[Before-and-after change data]

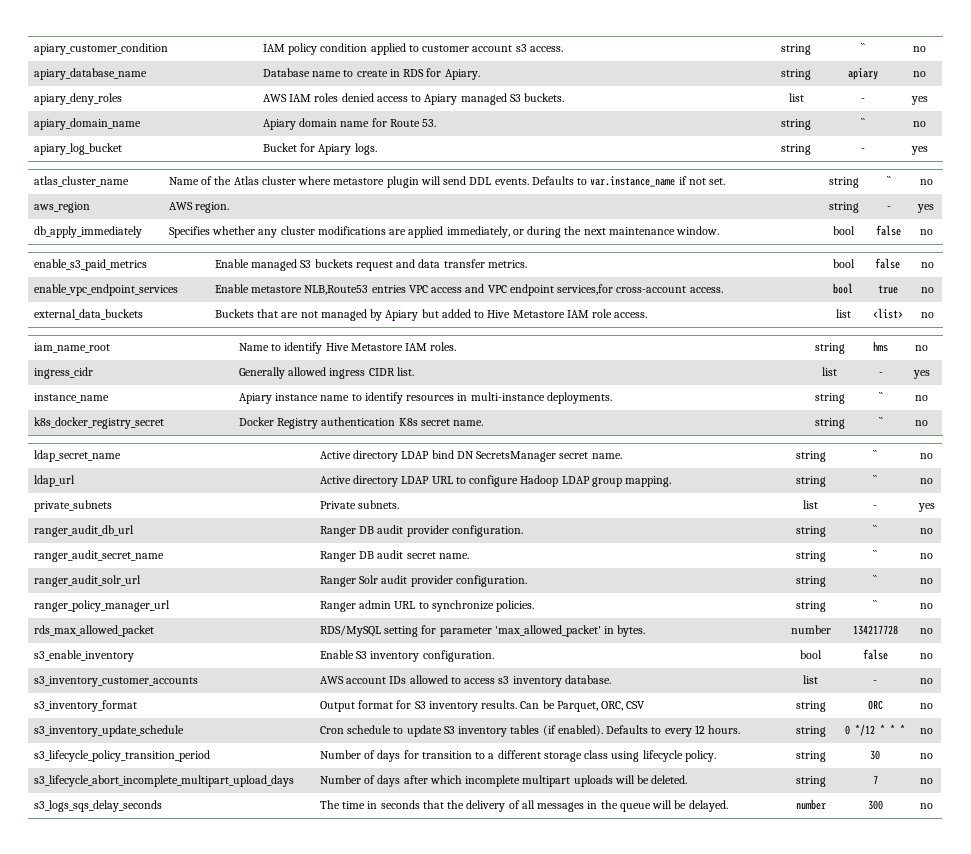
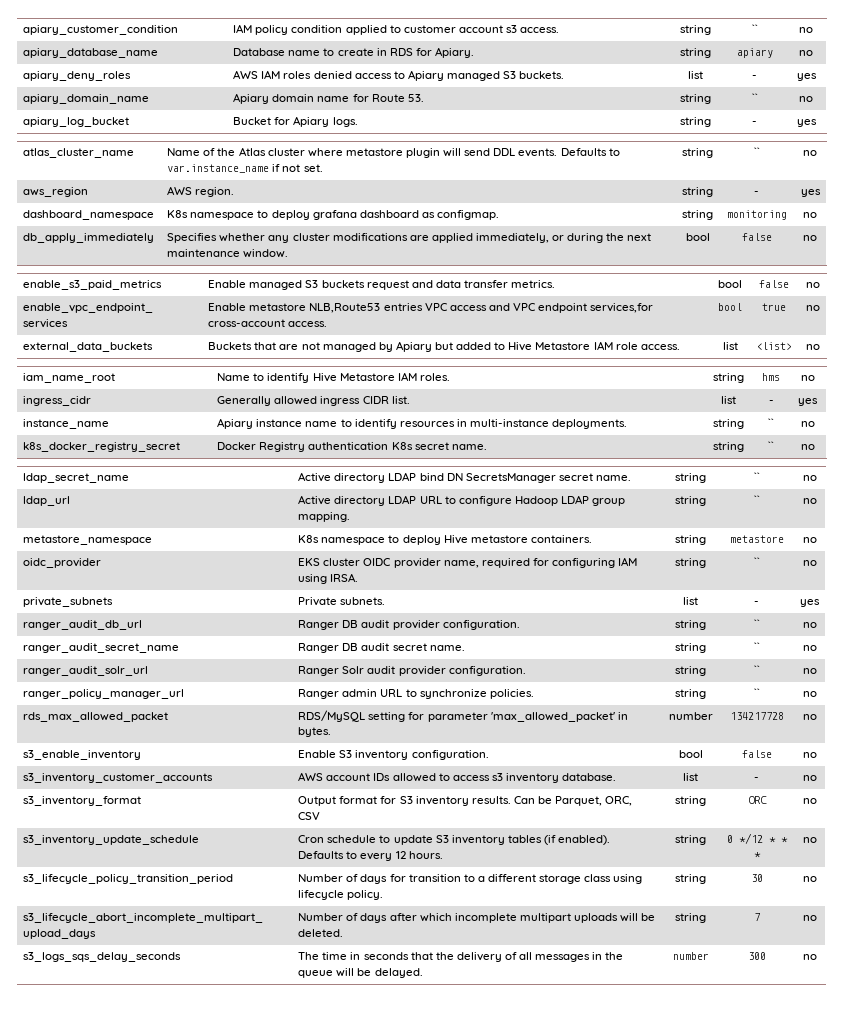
+ dashboard_namespace | K8s namespace to deploy grafana dashboard as configmap. | string | monitoring | no
+ metastore_namespace | K8s namespace to deploy Hive metastore containers. | string | metastore | no
+ oidc_provider | EKS cluster OIDC provider name, required for configuring IAM using IRSA. | string | `` | no

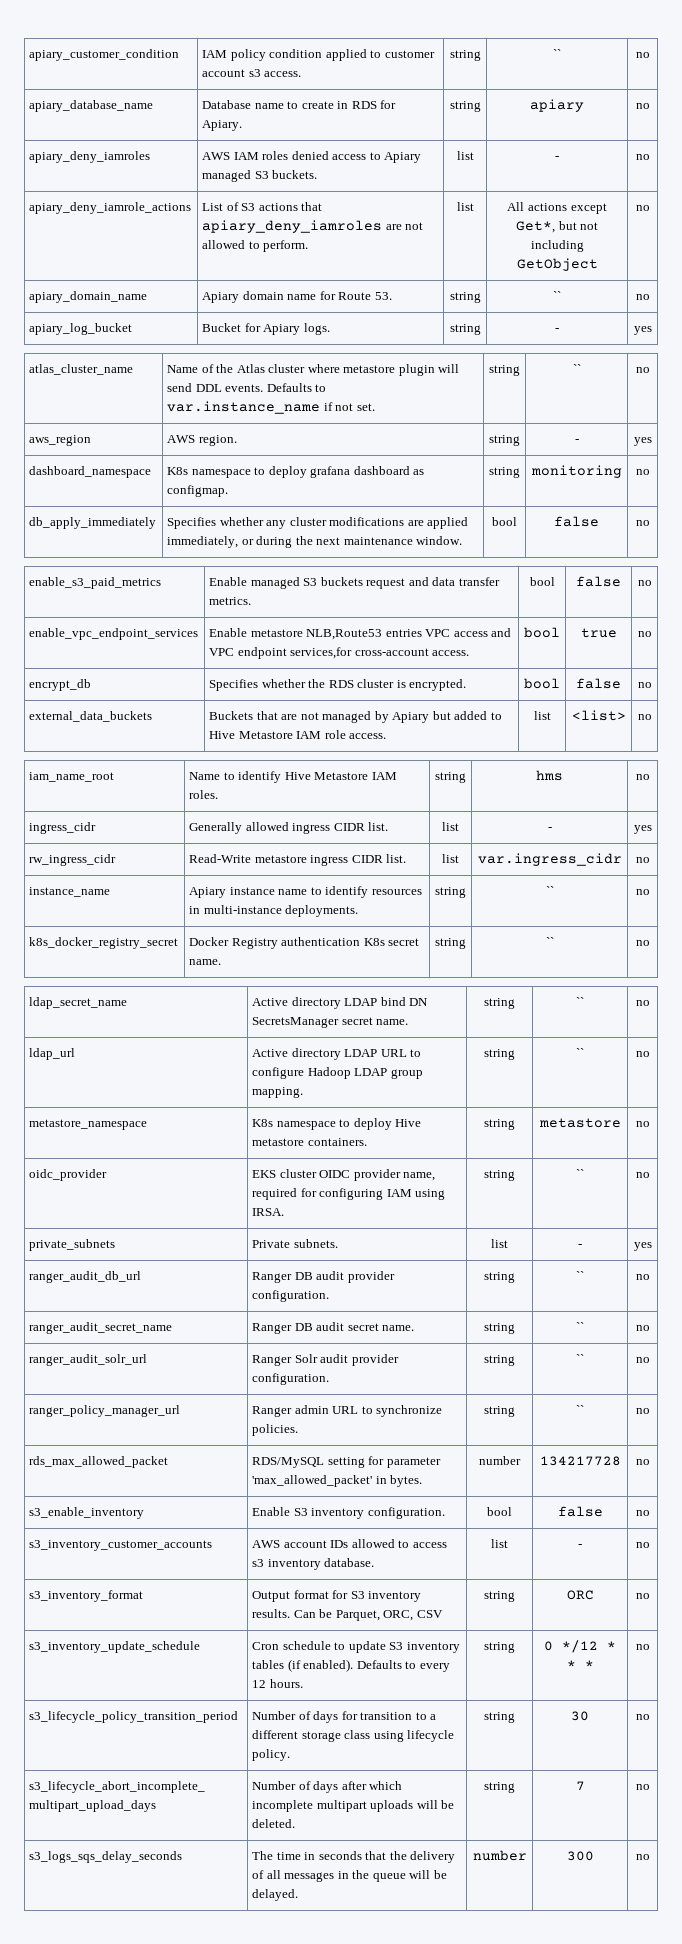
- apiary_deny_roles | AWS IAM roles denied access to Apiary managed S3 buckets. | list | - | yes
+ apiary_deny_iamroles | AWS IAM roles denied access to Apiary managed S3 buckets. | list | - | no
+ apiary_deny_iamrole_actions | List of S3 actions that apiary_deny_iamroles are not allowed to perform. | list | All actions except Get*, but not including GetObject | no
+ encrypt_db | Specifies whether the RDS cluster is encrypted. | bool | false | no
+ rw_ingress_cidr | Read-Write metastore ingress CIDR list. | list | var.ingress_cidr | no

→ Task to complete: Reproduce each line of the records in which "list" appears.

→ Task output:
- apiary_deny_roles | AWS IAM roles denied access to Apiary managed S3 buckets. | list | - | yes
+ apiary_deny_iamroles | AWS IAM roles denied access to Apiary managed S3 buckets. | list | - | no
+ apiary_deny_iamrole_actions | List of S3 actions that apiary_deny_iamroles are not allowed to perform. | list | All actions except Get*, but not including GetObject | no
+ rw_ingress_cidr | Read-Write metastore ingress CIDR list. | list | var.ingress_cidr | no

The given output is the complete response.